Пошла она полоскать на речку к броду Раскатцовскому белье и обнаружила молодого тощего красавца, здорово подзаросшего седой почему-то щетиной, спящим на берегу Роски.
Уснул Коля возле самого «бучала» – огромной бомбовой дыры-воронки, образовавшей посреди узкой речки подобие небольшого круглого прудка, что успел уже за войну зарасти по берегам ивняком. По слухам, засосало это бучало в свое жерло на глубоком дне убитого осколками той бомбы немецкого мотоциклиста прямо с мотоциклом.
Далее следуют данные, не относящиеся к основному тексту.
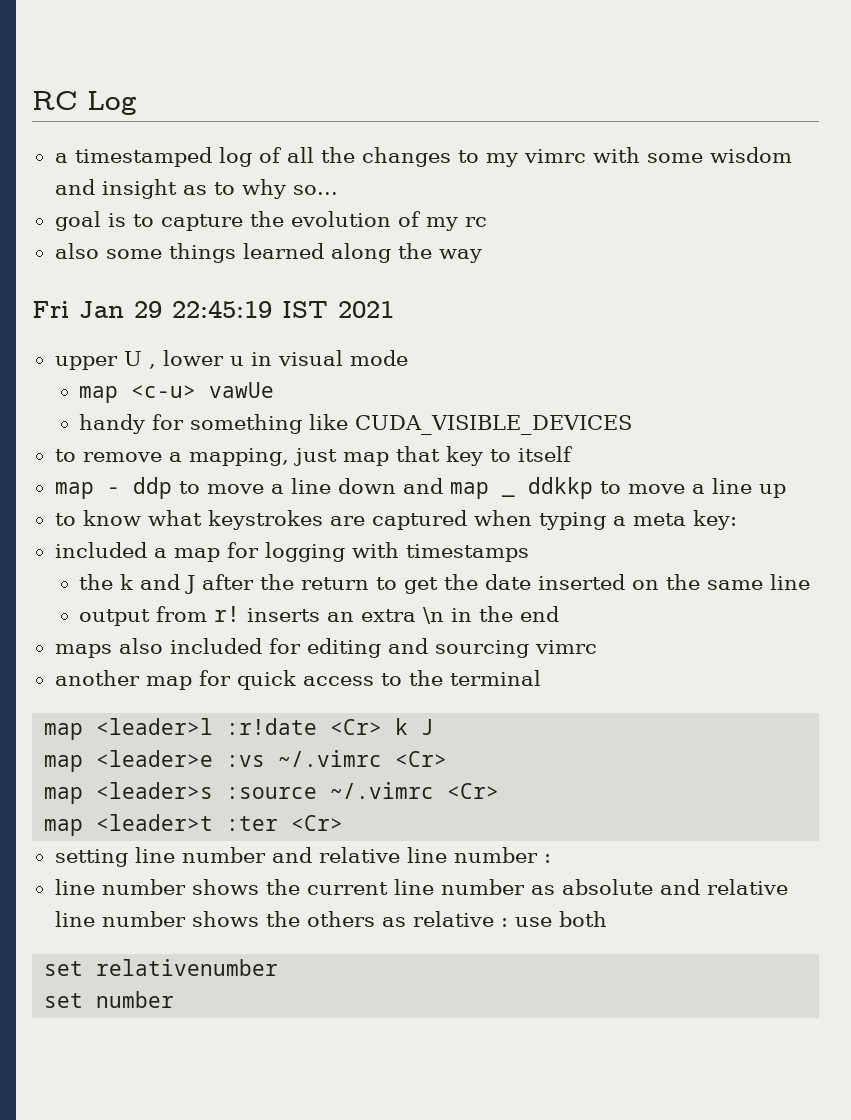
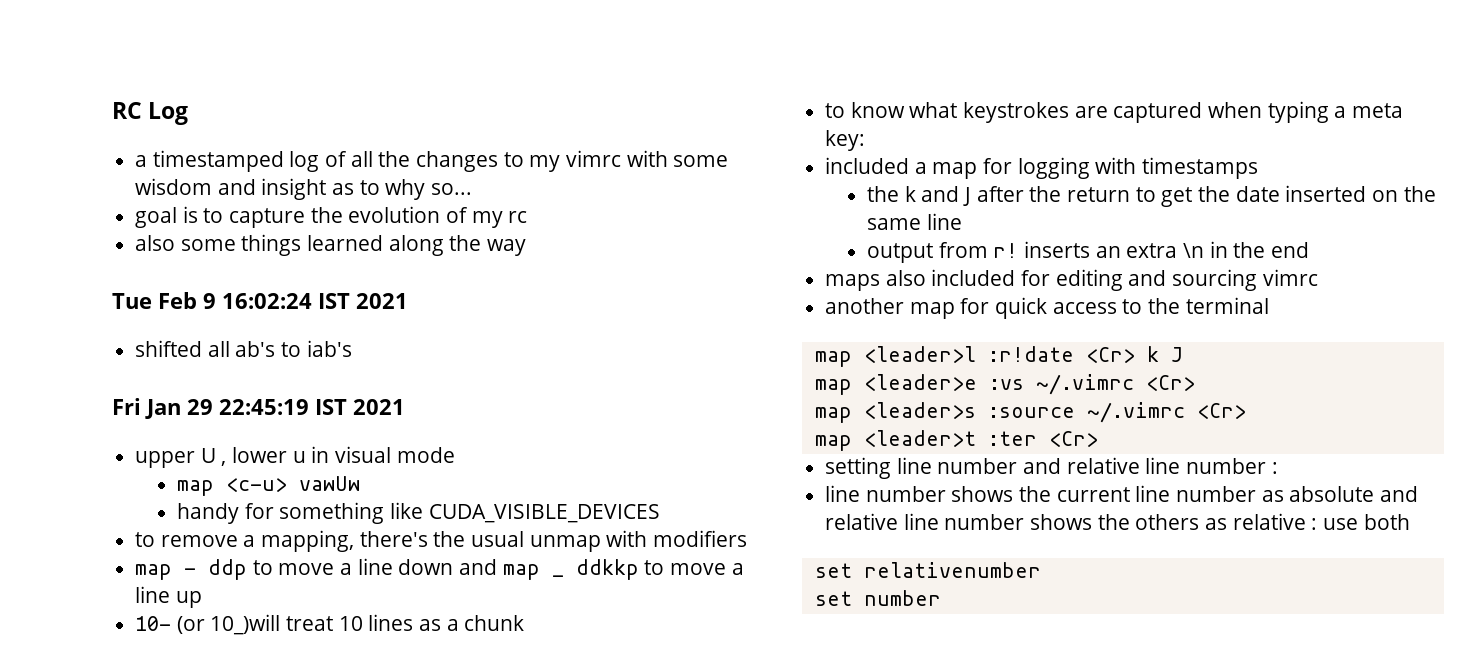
(482, 256) none -> [112,292,408,309] [135,340,352,357] // Tue Feb 9 16:02:24 IST 2021 // shifted all ab's to iab's
[208,382,274,398] vawUe -> [299,476,361,491] vawUw
[292,446,573,466] just map that key to itself -> [359,530,748,552] there's the usual unmap with modifiers
(786, 491) none -> [135,614,525,635] // 10- (or 10_)will treat 10 lines as a chunk

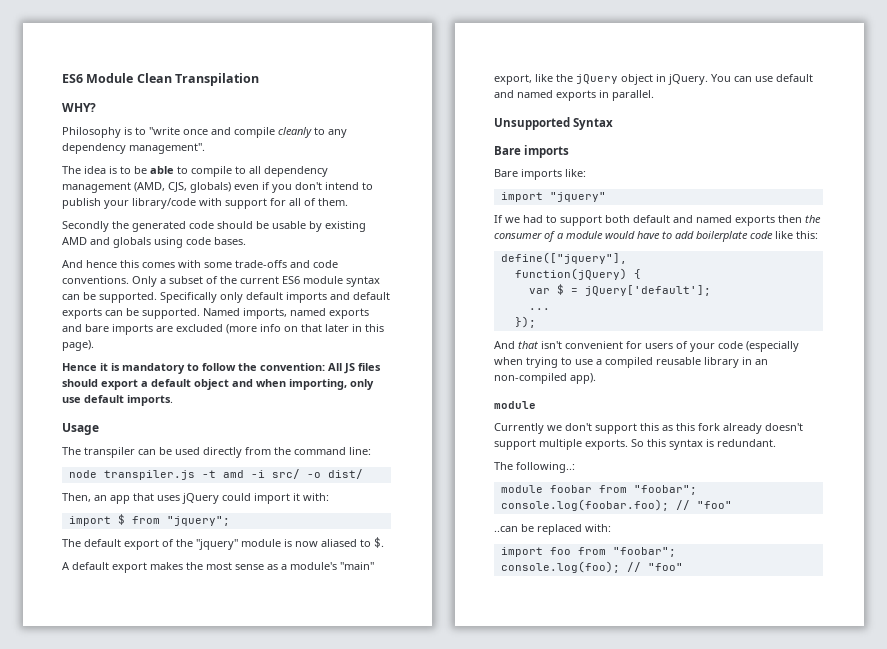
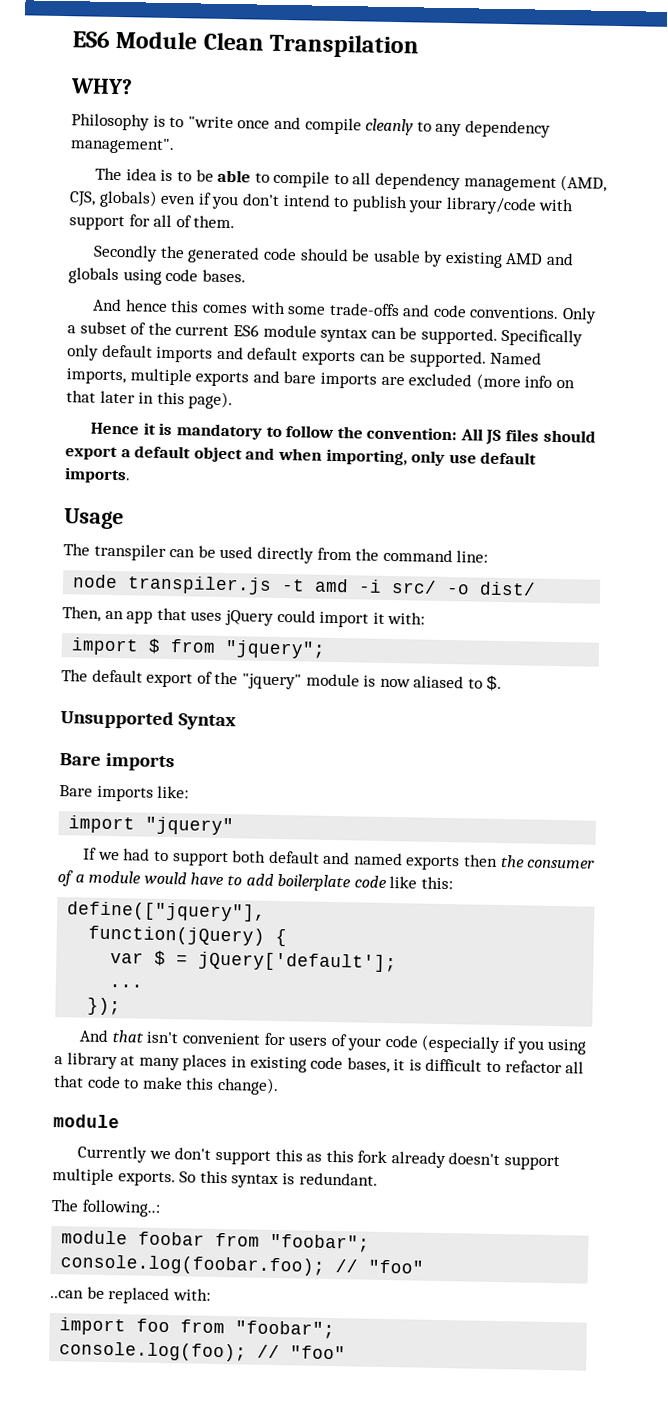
[290,308,326,316] named -> [129,368,192,386] multiple
[62,562,374,573] [494,74,813,85] [494,90,654,101] // A default export makes the most sense as a module's "main" export, like the jQuery object in jQuery. You can use default and named exports in parallel. -> (503, 683) none
[494,357,768,368] [494,373,596,384] when trying to use a compiled reusable library in an non-compiled app). -> [503,1037,587,1055] [54,1052,585,1074] [54,1075,279,1096] if you using a library at many places in existing code bases, it is difficult to refactor all that code to make this change).

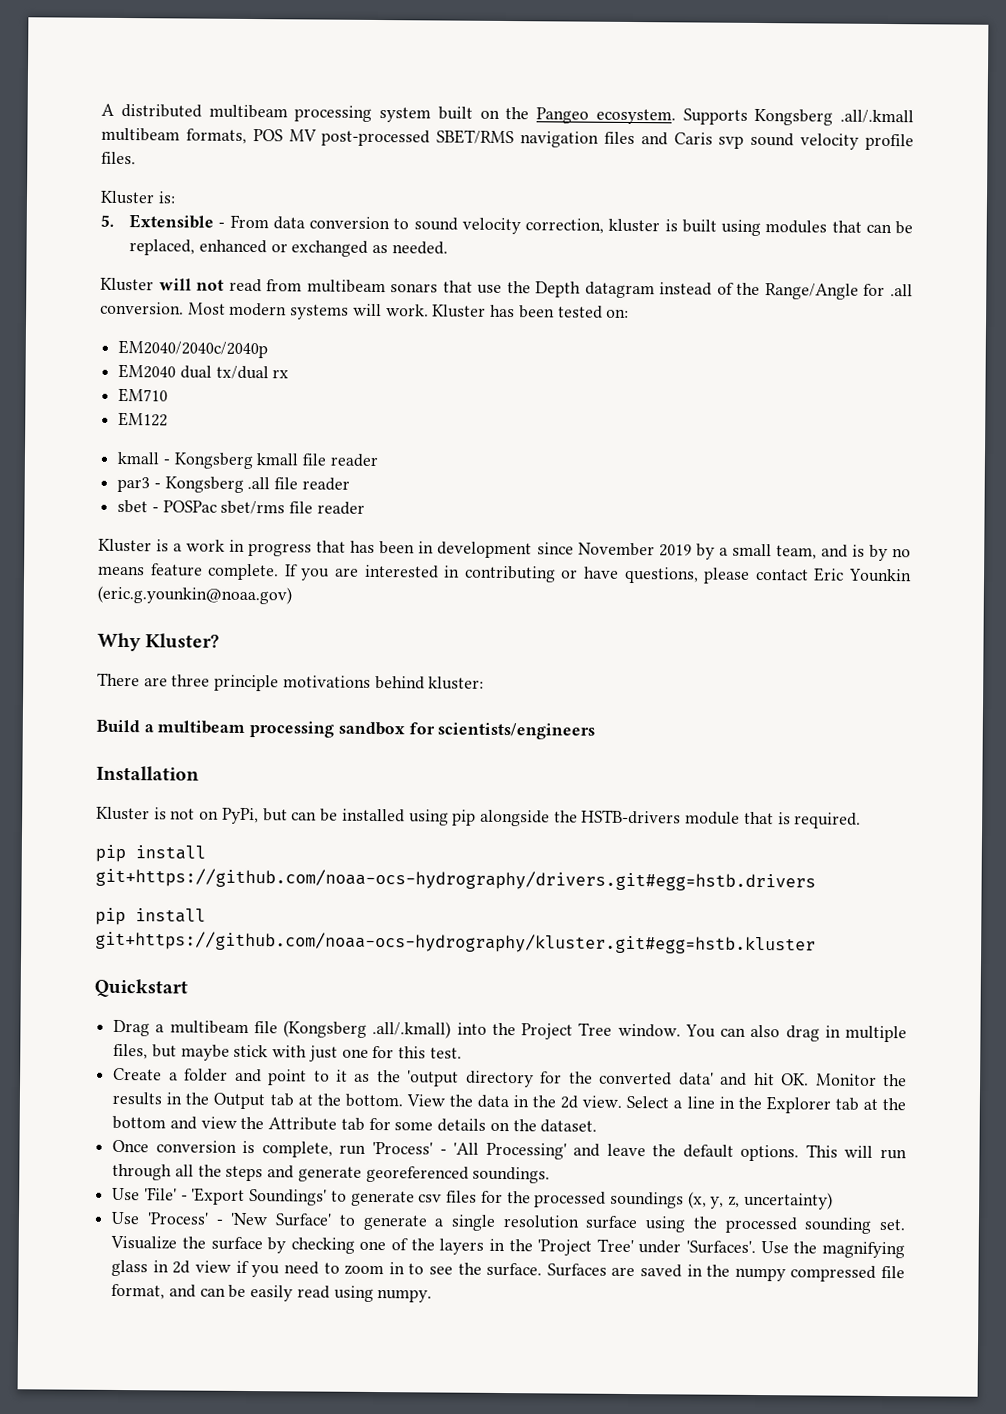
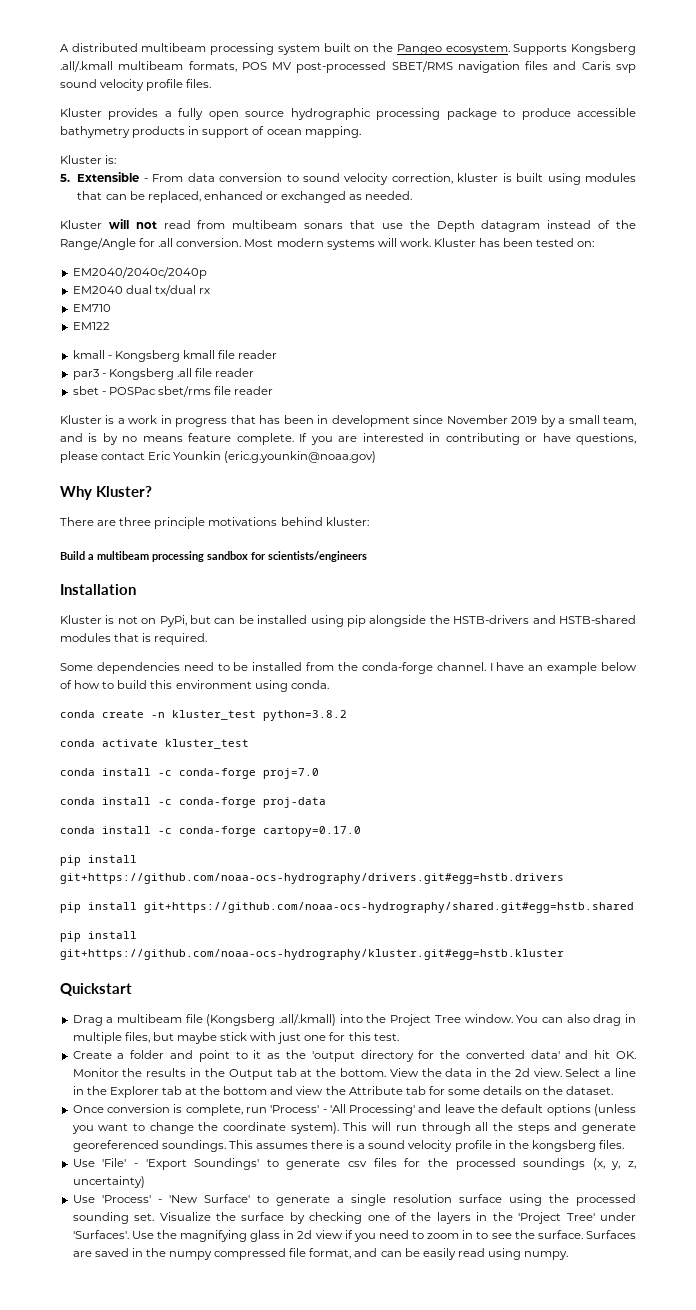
(136, 158) none -> [60,108,636,120] [60,126,361,138] // Kluster provides a fully open source hydrographic processing package to produce accessible bathymetry products in support of ocean mapping.
[685,811,741,825] module -> [532,615,636,624] [60,633,111,642] and HSTB-shared modules
(862, 820) none -> [60,662,637,674] [60,680,329,692] [60,710,347,721] [60,739,249,749] [60,768,319,779] [60,797,326,808] [60,826,361,837] // Some dependencies need to be installed from the conda-forge channel. I have an example below of how to build this environment using conda. // conda create -n kluster_test python=3.8.2 // conda activate kluster_test // conda install -c conda-forge proj=7.0 // conda install -c conda-forge proj-data // conda install -c conda-forge cartopy=0.17.0
(816, 879) none -> [60,902,634,913] // pip install git+https://github.com/noaa-ocs-hydrography/shared.git#egg=hstb.shared
[740,1144,800,1162] options. -> [546,1104,637,1116] [71,1122,339,1134] options (unless you want to change the coordinate system).
(551, 1175) none -> [228,1140,625,1152] This assumes there is a sound velocity profile in the kongsberg files.

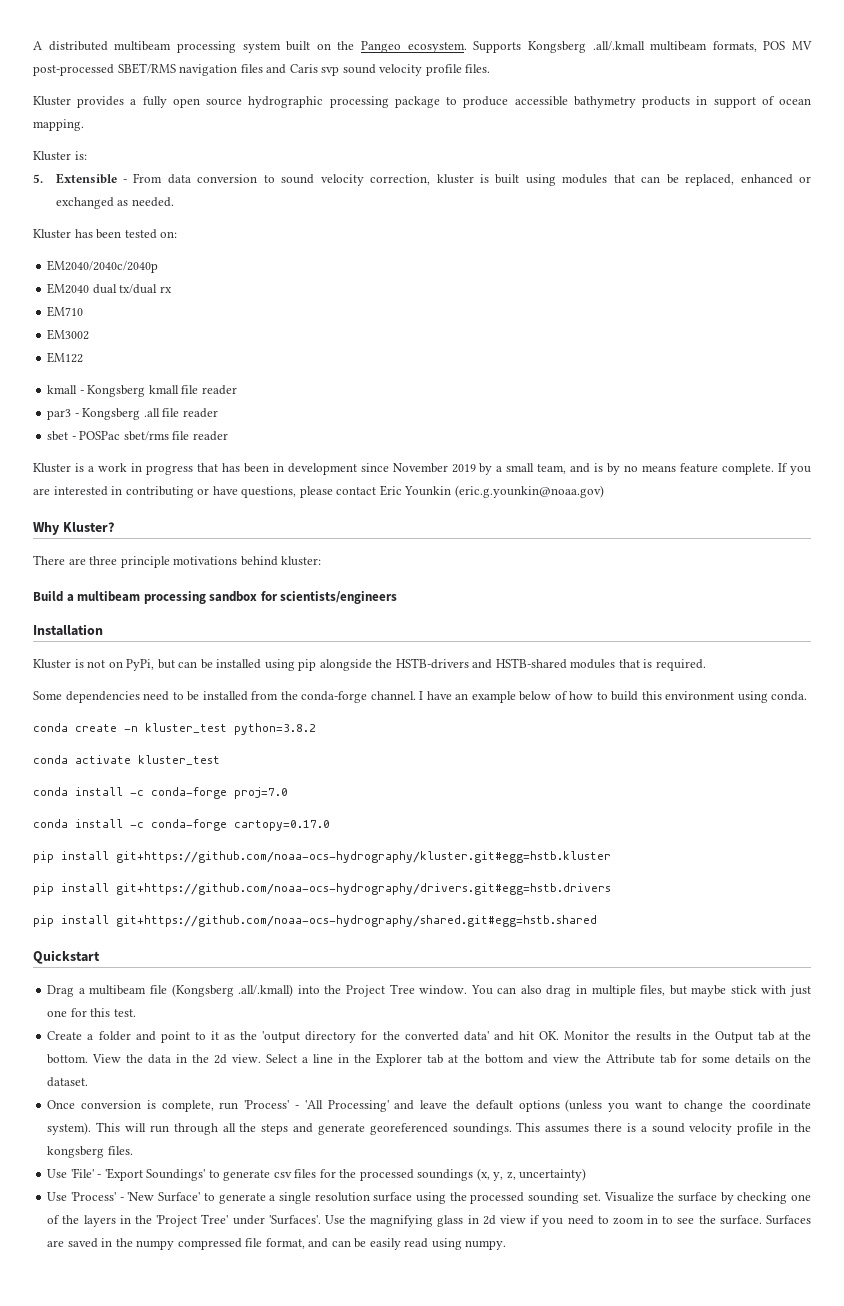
[108,219,636,232] [60,238,476,250] will not read from multibeam sonars that use the Depth datagram instead of the Range/Angle for .all conversion. Most modern systems will work. Kluster -> (71, 234) none
(111, 308) none -> [47,329,90,340] // EM3002
[263,797,326,808] [60,826,361,837] proj-data // conda install -c conda-forge cartopy=0.17.0 -> [234,820,330,831] [33,851,611,863] cartopy=0.17.0 // pip install git+https://github.com/noaa-ocs-hydrography/kluster.git#egg=hstb.kluster
[60,931,137,942] [60,949,564,960] // pip install git+https://github.com/noaa-ocs-hydrography/kluster.git#egg=hstb.kluster -> (597, 921) none

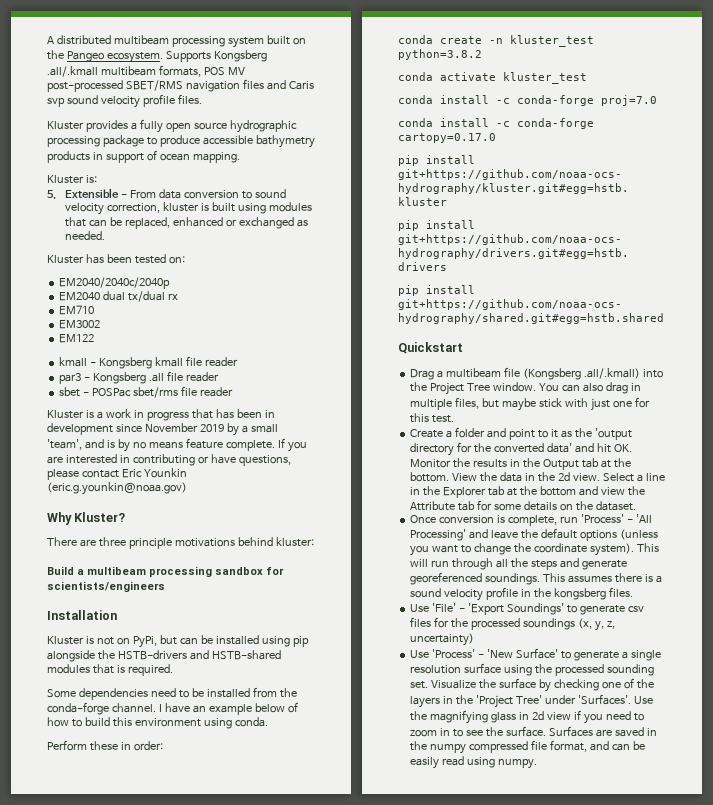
[537,464,567,474] team, -> [47,439,82,450] 'team',
(808, 696) none -> [47,740,163,751] // Perform these in order:

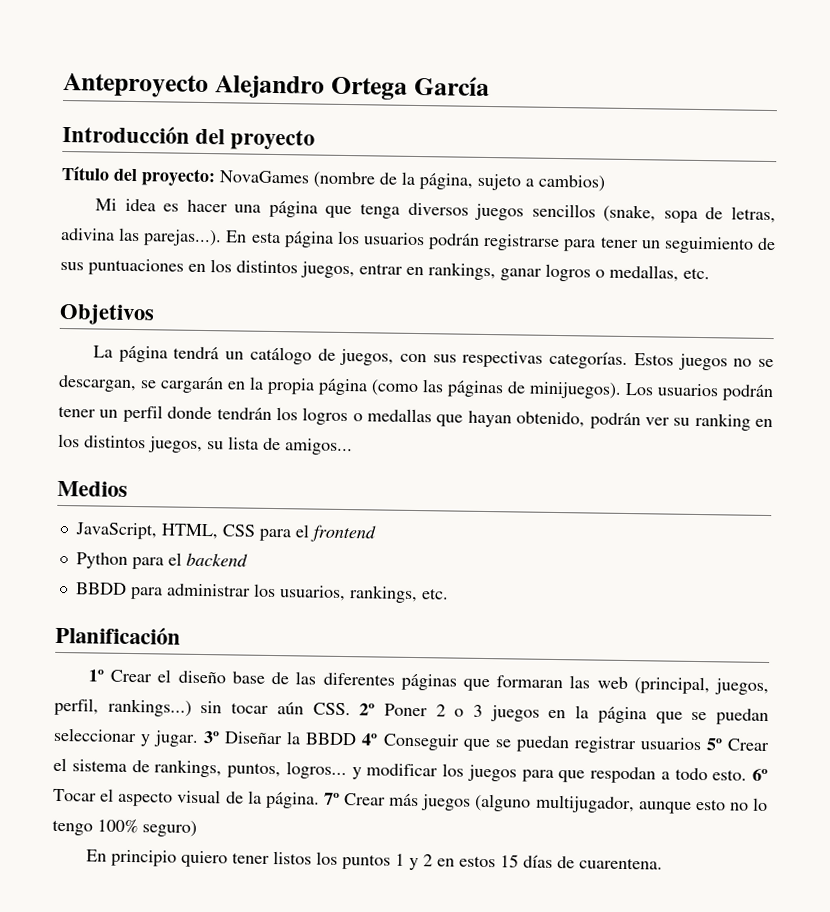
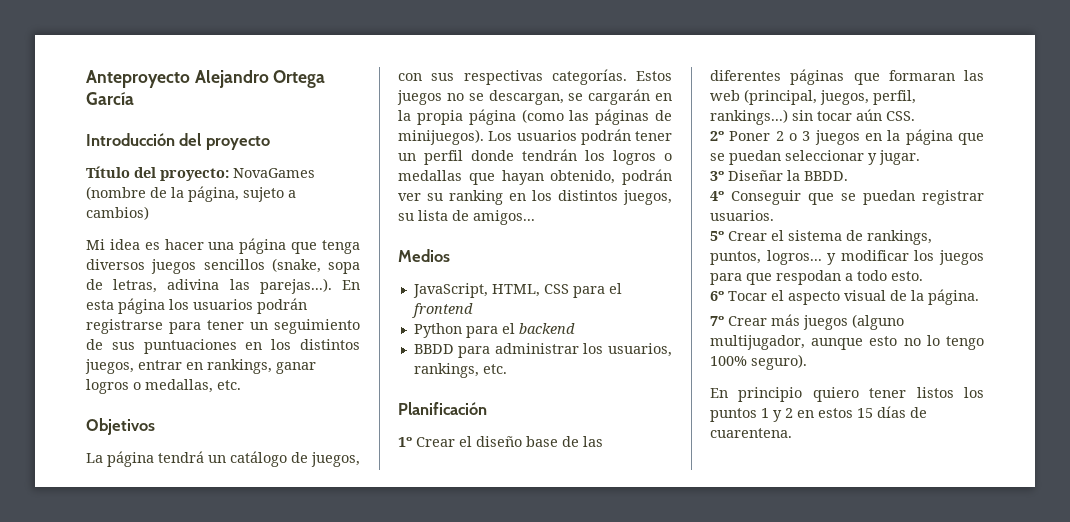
(351, 709) none -> (915, 116) //
(200, 738) none -> (920, 157) //
[305,732,358,746] BBDD -> [804,171,848,181] BBDD. //
[639,737,702,751] usuarios -> [710,210,774,221] usuarios. //
(748, 775) none -> (923, 276) //
(320, 800) none -> (979, 297) //
[142,820,197,837] seguro) -> [751,354,807,370] seguro).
Мальчишки боялись там летом купаться и нырять, но кто посмелее, видал, вроде, на самом дне, метров в восемь глубиной, в особо солнечный день три немецких буквы на ржавой железной пластинке…
Шура не долго рассматривала Николая – тот проснулся немедленно под чужим взглядом и лежа, сразу схватился за бок, ища, видимо, пистолет, но мгновенно опомнился и как-то затих – девушка усмехнулась и спросила коротко:
«Ай застрелить хотел, малый?» – потом фыркнула и стала спускаться с небольшим тючком мокрого белья на деревянном вальке к плоскому камню на подходе к мелкому броду.
Когда голова ее в выцветшей косынке скрылась под берегом, Коля перекатился и привстал со стоном на ноющее здоровое колено и аж шею вытянул, чтобы наблюдать и далее «чудное виденье». Шура уже по щиколотки зашла в речку, набрызгала ступней воды, чтобы промыть, на плоский белый камень, положила на него валек с бельем. Затем подоткнула юбку под резинки штанов, оголив круглые мощные икры и ляжки – Колька на берегу едва слюной, сразу незнамо откуда набежавшей, не подавился – и прошла еще чуть дальше в воду, наклонившись, стала полоскать тряпки.
Забирала их по одной, пускала сначала свободно плыть, но тут же ловила и сильно бултыхала туда-сюда в воде, прозрачной и холодной еще так, что руки до локтей заметно покраснели.
Лупила глухо, но весело вальком, отчего из тряпок сочилась в речку муть от мелкой стиральной золы, снова споласкивала, а потом разворачивалась к берегу лицом и выжимала белье почти насухо, аккуратно выкладывая его на дерево валька.
…Коля замер и быстро лег опять на бок, боясь обнаружить вставанием жуткую хромоту, когда девушка, подхватив под мышку свою ношу и отпуская юбку из-под резинок на волю, стала выходить на высокий берег.